TASK MATERIAL section start

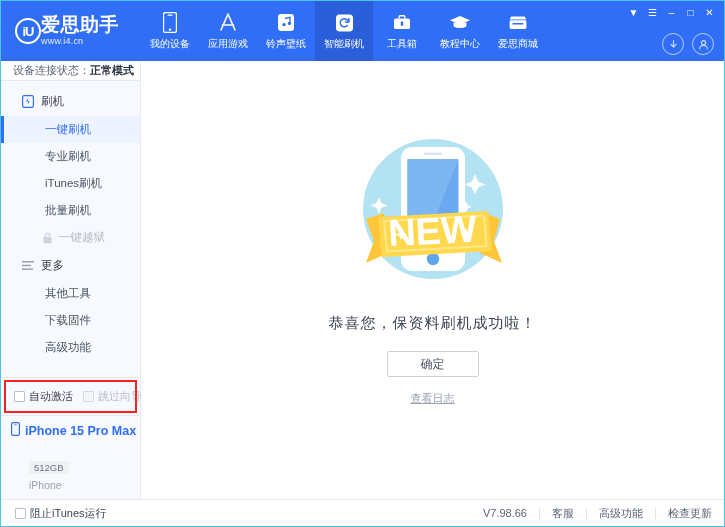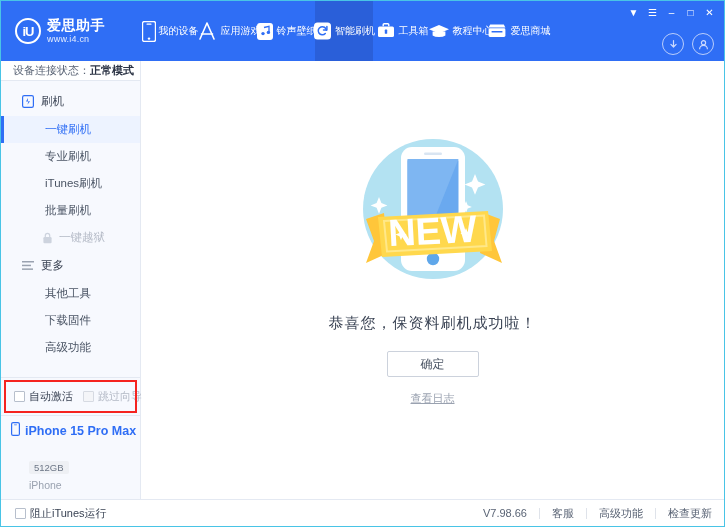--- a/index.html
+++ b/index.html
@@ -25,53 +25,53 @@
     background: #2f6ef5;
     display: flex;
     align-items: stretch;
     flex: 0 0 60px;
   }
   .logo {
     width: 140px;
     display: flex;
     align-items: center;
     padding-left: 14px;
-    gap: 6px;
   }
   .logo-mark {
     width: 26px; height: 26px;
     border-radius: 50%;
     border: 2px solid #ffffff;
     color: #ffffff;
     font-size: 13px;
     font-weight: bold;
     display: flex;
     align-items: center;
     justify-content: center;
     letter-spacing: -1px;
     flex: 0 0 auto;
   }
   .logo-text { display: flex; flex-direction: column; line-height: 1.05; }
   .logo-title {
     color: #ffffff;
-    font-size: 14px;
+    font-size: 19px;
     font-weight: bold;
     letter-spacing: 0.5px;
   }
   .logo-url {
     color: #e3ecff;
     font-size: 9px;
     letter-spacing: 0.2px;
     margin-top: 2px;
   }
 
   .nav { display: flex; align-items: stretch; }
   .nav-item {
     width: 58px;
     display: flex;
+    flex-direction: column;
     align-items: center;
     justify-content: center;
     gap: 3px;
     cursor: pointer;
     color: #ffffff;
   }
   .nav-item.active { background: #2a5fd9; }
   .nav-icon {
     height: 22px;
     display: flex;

TASK MATERIAL section end

(TASK OBJECTIVE): Write the data out again word for word; leave the pictures behind.

(SOLUTION):
--- a/index.html
+++ b/index.html
@@ -25,53 +25,53 @@
     background: #2f6ef5;
     display: flex;
     align-items: stretch;
     flex: 0 0 60px;
   }
   .logo {
     width: 140px;
     display: flex;
     align-items: center;
     padding-left: 14px;
-    gap: 6px;
   }
   .logo-mark {
     width: 26px; height: 26px;
     border-radius: 50%;
     border: 2px solid #ffffff;
     color: #ffffff;
     font-size: 13px;
     font-weight: bold;
     display: flex;
     align-items: center;
     justify-content: center;
     letter-spacing: -1px;
     flex: 0 0 auto;
   }
   .logo-text { display: flex; flex-direction: column; line-height: 1.05; }
   .logo-title {
     color: #ffffff;
-    font-size: 14px;
+    font-size: 19px;
     font-weight: bold;
     letter-spacing: 0.5px;
   }
   .logo-url {
     color: #e3ecff;
     font-size: 9px;
     letter-spacing: 0.2px;
     margin-top: 2px;
   }
 
   .nav { display: flex; align-items: stretch; }
   .nav-item {
     width: 58px;
     display: flex;
+    flex-direction: column;
     align-items: center;
     justify-content: center;
     gap: 3px;
     cursor: pointer;
     color: #ffffff;
   }
   .nav-item.active { background: #2a5fd9; }
   .nav-icon {
     height: 22px;
     display: flex;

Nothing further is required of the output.